Israel arrests almost 1,000 Palestinian children every year, some of them not yet age 13, and is using this show of force as an "effective tool" for managing the Palestinian community, according to a report in the left-wing daily Haaretz, known for its opposition to Israeli Prime Minister Benjamin Netanyahu.

About 270 Palestinian teens are languishing in Israeli prisons now, according to the Palestinian Prisoners Society, and the most widespread reason for their arrest is stone throwing. But the charges for their arrest don't seem to be the real issue, the paper claimed.

"According to data collected by the British-Palestinian NGO (Military Court Watch), 97 percent of the youths arrested by the IDF live in relatively small locales that are no more than 2 kilometers away from a settlement," the report said, giving several reasons for this.

Israeli soldiers generally enter Palestinian villages at night, violently seize the sought-after child, usually a boy, and whisk him away, leaving the family with a document stating where their child being taken and on what charge. While the document is printed in Arabic and Hebrew, officers usually fill in the details in Hebrew only, meaning the family may not be able to read the information about their child.

This procedure leaves detained children with "lifelong trauma," attorney Farah Bayadsi told Haaretz.

After being detained, the youth are often moved from place to place while blindfolded before being interrogated, the report said.
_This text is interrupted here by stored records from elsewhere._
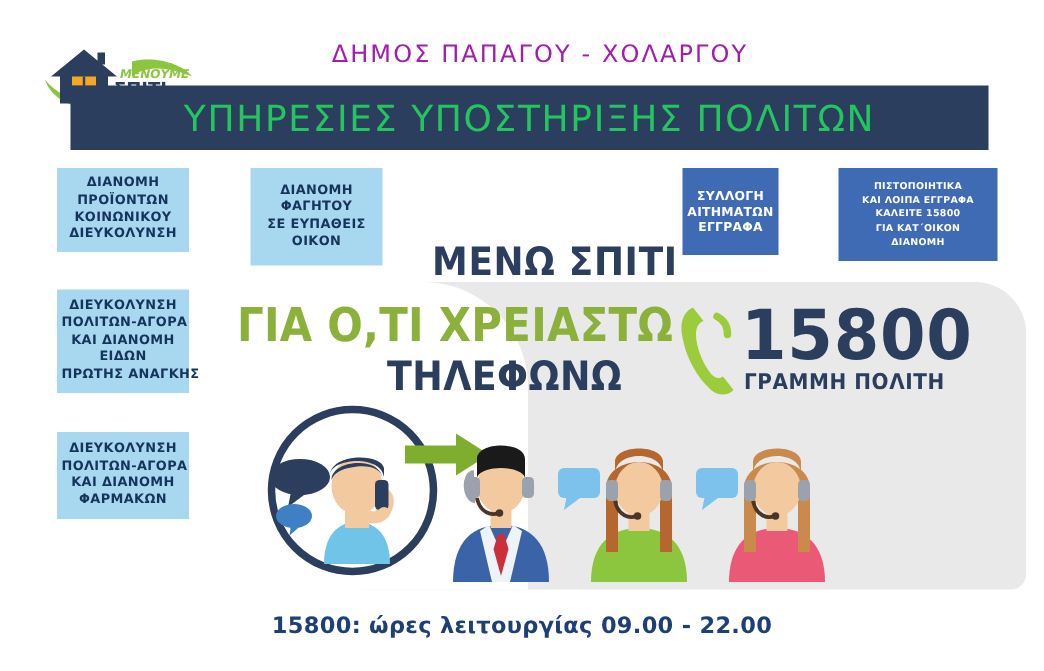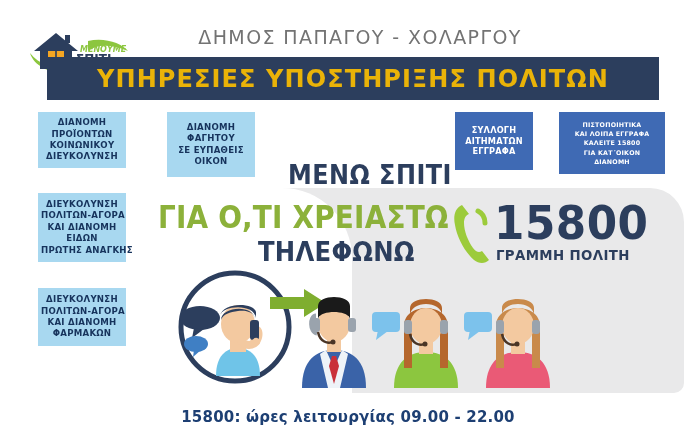--- a/index.html
+++ b/index.html
@@ -56,9 +56,9 @@
     top: 26px;
     width: 420px;
     text-align: center;
-    font-size: 19px;
+    font-size: 16px;
     letter-spacing: 1.4px;
-    color: #737373;
+    color: #a21caf;
     font-family: "DejaVu Sans", "Liberation Sans", sans-serif;
     font-weight: 400;
     white-space: nowrap;

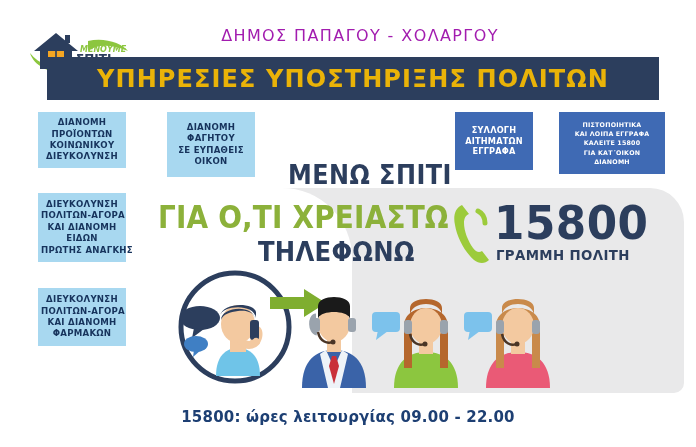--- a/index.html
+++ b/index.html
@@ -77,9 +77,9 @@
     justify-content: center;
   }
   .banner-text {
-    color: #eab308;
+    color: #22c55e;
     font-size: 24px;
-    font-weight: bold;
+    font-weight: normal;
     letter-spacing: 1.1px;
     white-space: nowrap;
   }

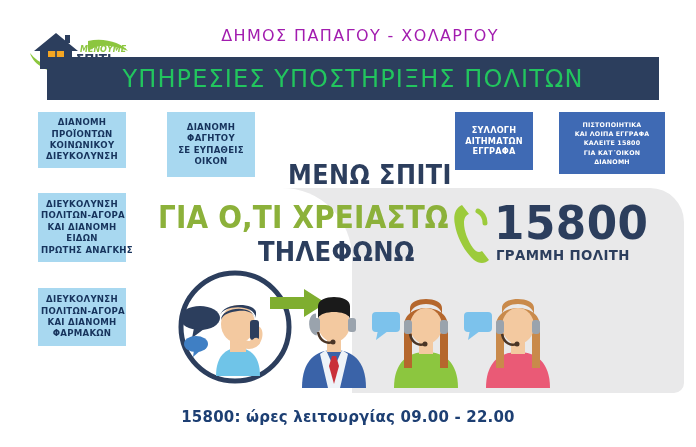--- a/index.html
+++ b/index.html
@@ -115,7 +115,7 @@
   #box-agora       { left: 38px;  top: 193px; width: 88px; height: 69px; }
   #box-farmaka     { left: 38px;  top: 288px; width: 88px; height: 58px; }
   #box-fagito      { left: 167px; top: 112px; width: 88px; height: 65px; }
-  #box-aitimata    { left: 455px; top: 112px; width: 78px; height: 58px; font-size: 8.2px; }
+  #box-aitimata    { left: 455px; top: 112px; width: 64px; height: 58px; font-size: 8.2px; }
   #box-pistopoiitika { left: 559px; top: 112px; width: 106px; height: 62px; font-size: 6.3px; line-height: 1.45; }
In addition to the discomfort and the bewilderment, children face violence, as in many cases soldiers beat the detainees.

"And whether these youths are the ones who threw the stones or not, you have already put a scare into the whole village," Military Court Watch lawyer Gerard Horton said, adding that this serves an "effective tool" for managing the community.

"The point is that this has to be happening all the time, because the boys grow up and new children appear on the scene. Each generation must feel the strong arm of the (Israeli Defense Forces) IDF," he added.

The Israeli army frequently carries out wide-ranging arrest campaigns across the occupied West Bank on the pretext of searching for "wanted" Palestinians. Israeli treatment of Palestinian children in military detention has become a major area of concern for the international community.